↓

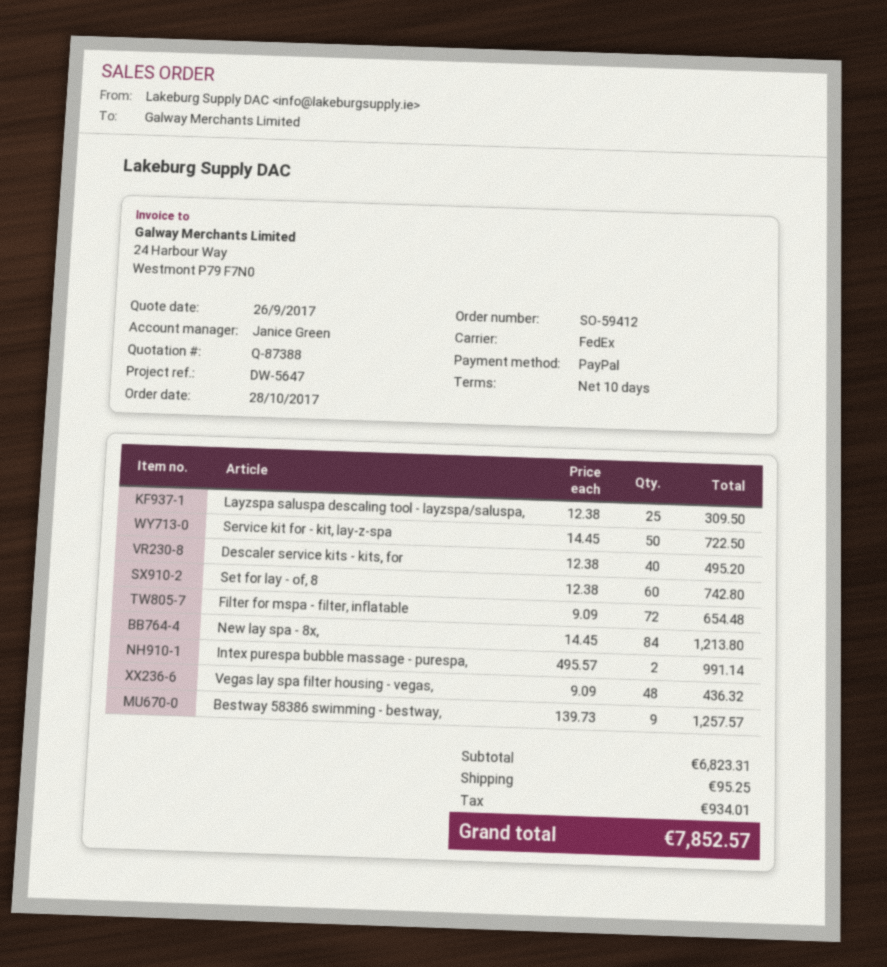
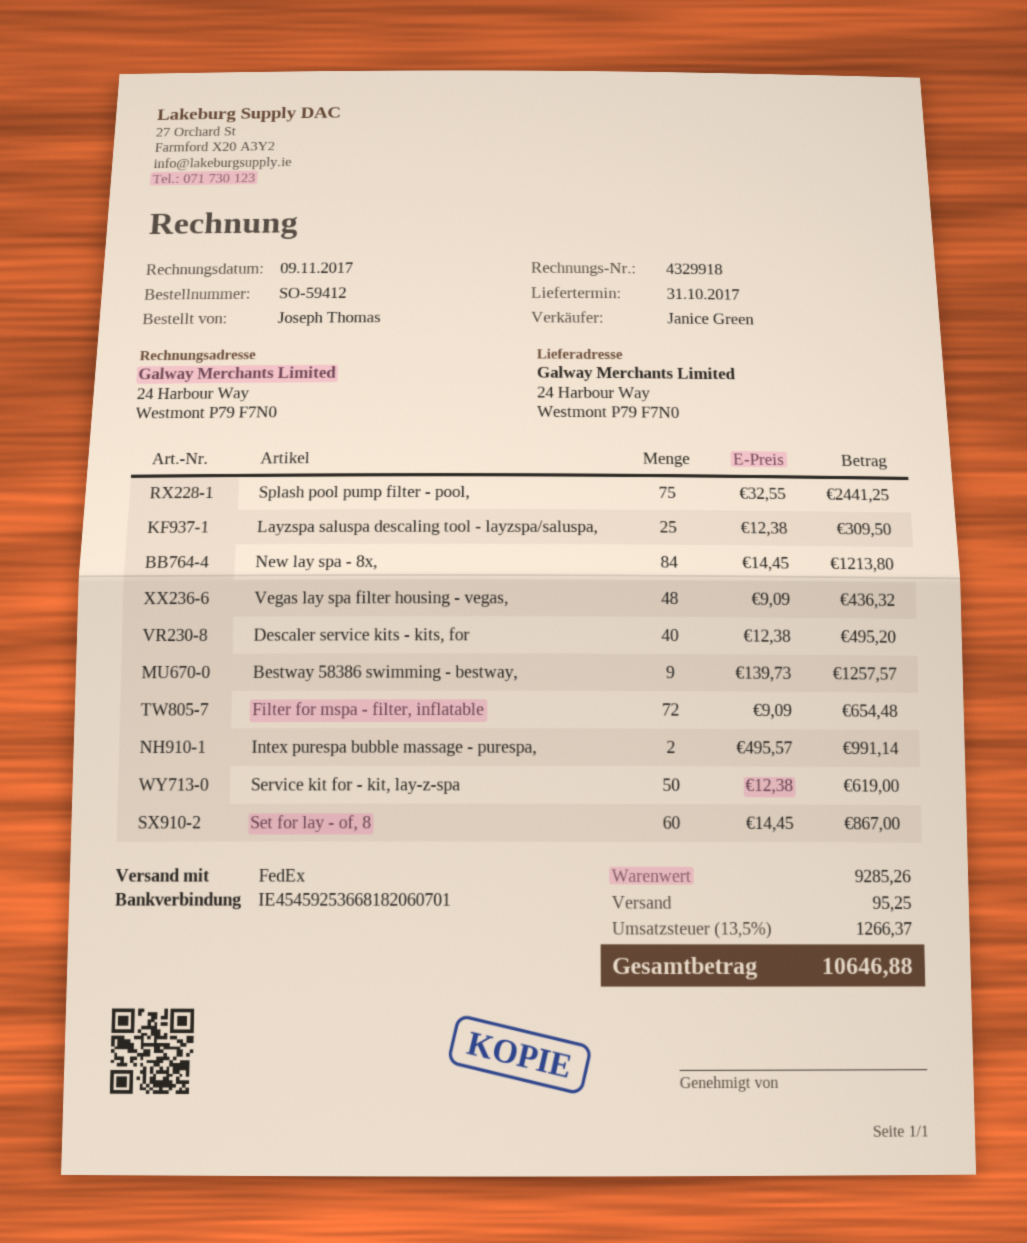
Service kit for - kit, lay-z-spa: 50 x 14.45 = 722.50 -> 50 x 12.38 = 619.00
Set for lay - of, 8: 60 x 12.38 = 742.80 -> 60 x 14.45 = 867.00
Splash pool pump filter - pool,: none -> 75 x 32.55 = 2441.25
subtotal: 6823.31 -> 9285.26
tax: 934.01 -> 1266.37
total: 7852.57 -> 10646.88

↑

WORK ORDER →
In the entries above, find the line with "Set for lay", then retype it and every line after it exactly.

FINISHED EXERCISE →
Set for lay - of, 8: 60 x 12.38 = 742.80 -> 60 x 14.45 = 867.00
Splash pool pump filter - pool,: none -> 75 x 32.55 = 2441.25
subtotal: 6823.31 -> 9285.26
tax: 934.01 -> 1266.37
total: 7852.57 -> 10646.88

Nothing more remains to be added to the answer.